Program-program unggulan yang sempat digaungkannya bersama Anies juga tampaknya tidak berkembang, semisal OK-OCE. Sampai sekarang OK-OCE 'bak' hilang ditelan bumi. Walaupun akhirnya kembali dipasang di level nasional, yang tentunya bagi warga yang terlanjur kecewa sudah tidak menarik lagi.

Patut diingat memang sebagian besar organisasi massa (ormas) yang berkontribusi menghimpun suara para pemilih pada Pilkada 2017 yang lalu berafiliasi dengan tim pemenangan Anies-Sandiaga. Di antaranya misalnya FPI, FBR, Bang Japar dan sebagainya.

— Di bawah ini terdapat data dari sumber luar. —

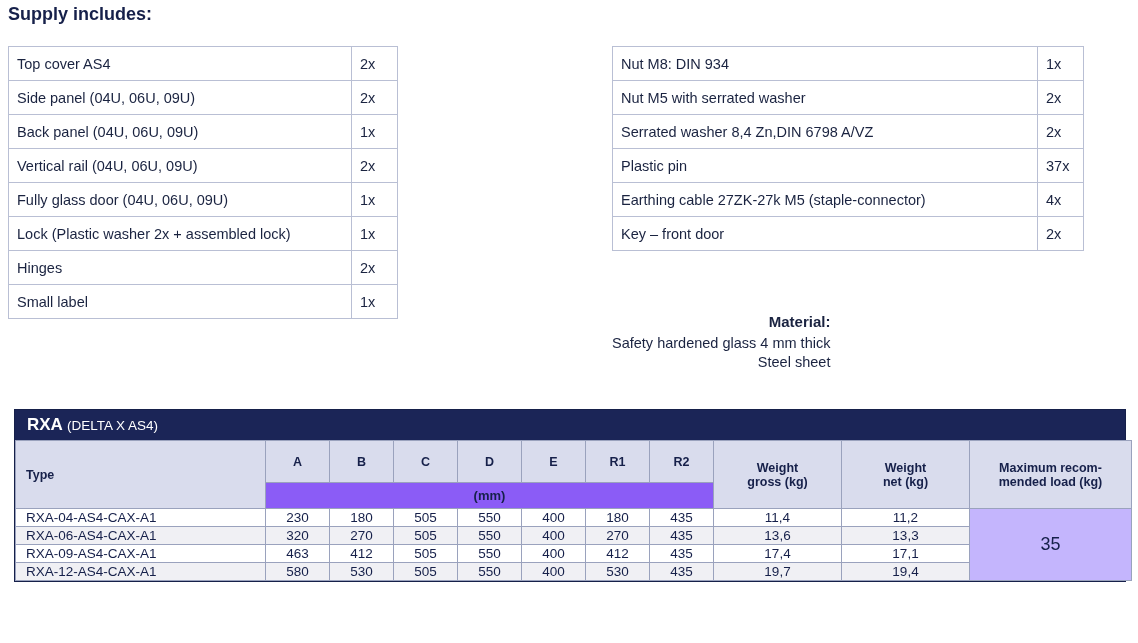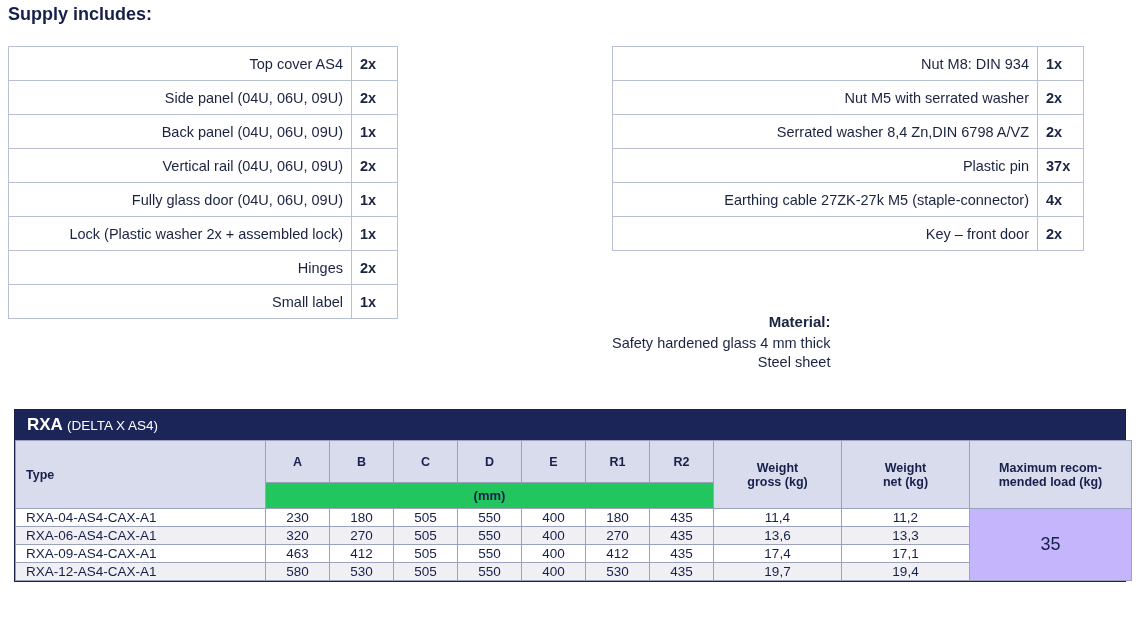"Top cover AS4" .supply-table td.name { text-align: right -> left }
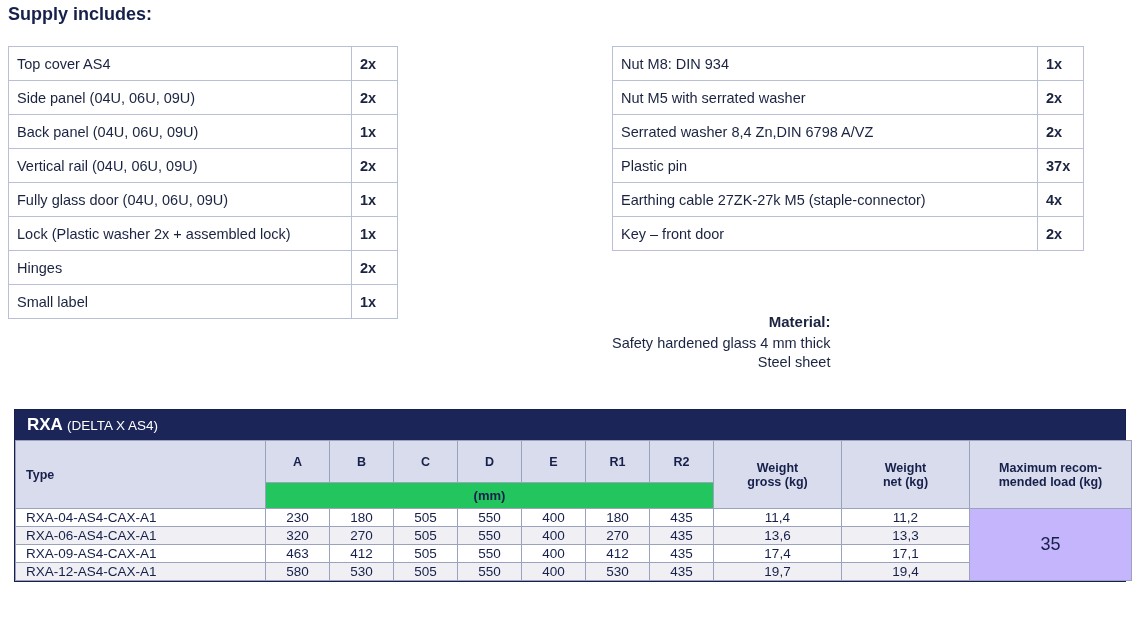"2x" .supply-table td.qty { font-weight: bold -> normal }
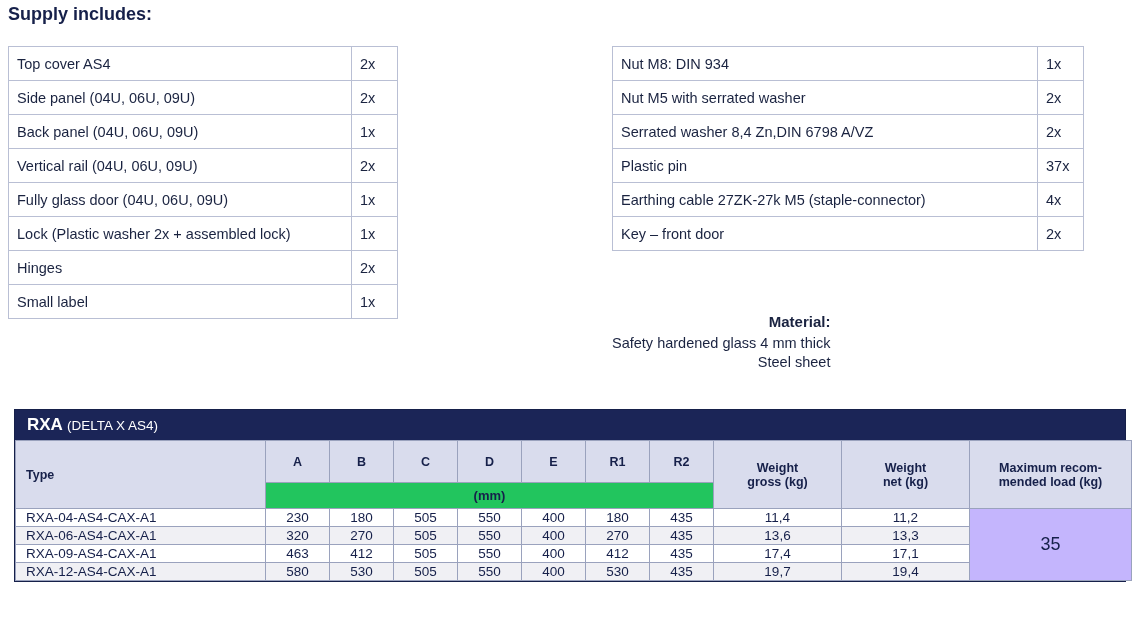"(mm)" tr.mm-row td { background: #22c55e -> #8b5cf6 }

Namun ternyata, salah satu di antara ormas tersebut yaitu FBR beberapa waktu yang lalu telah resmi mendeklarasikan dukungan kepada pasangan Jokowi-Amin. Setidaknya ormas inilah yang cukup menyita perhatian karena ormasnya warga asli DKI Jakarta. Artinya ormas yang seharusnya menjadi harapan bagi Prabowo-Sandiaga hilang.

Selain potensi keberadaan ormas, hal lain yang turut melemahkan posisi Prabowo-Sandiaga di ibukota adalah pasifnya Anies berpartisipasi mengangkat kepercayaan warga terhadap Prabowo-Sandiaga.

Keputusan Anies untuk tidak terlibat menjadi bagian dari tim pemenangan Prabowo-Sandiaga bisa dinilai sebagai sikap ideal seorang kepala daerah yang netral. Namun sesungguhnya potensi dan gerakan Anies sangat diharapkan oleh Prabowo-Sandiaga.

Sekali lagi, tulisan ini hanya fokus pada prediksi yang bakal terjadi di DKI Jakarta. Tidak menyinggung efek peranan Prabowo dan Ma'ruf Amin, meskipun ada juga benang merahnya. Dan pula tidak sampai dihubungkan dengan jejak perjuangan buruk mantan pasangan capres-cawapres Prabowo-Hatta pada 2014 silam, yang lagi-lagi mungkin tetap diadopsi sebagian atau penuh saat ini.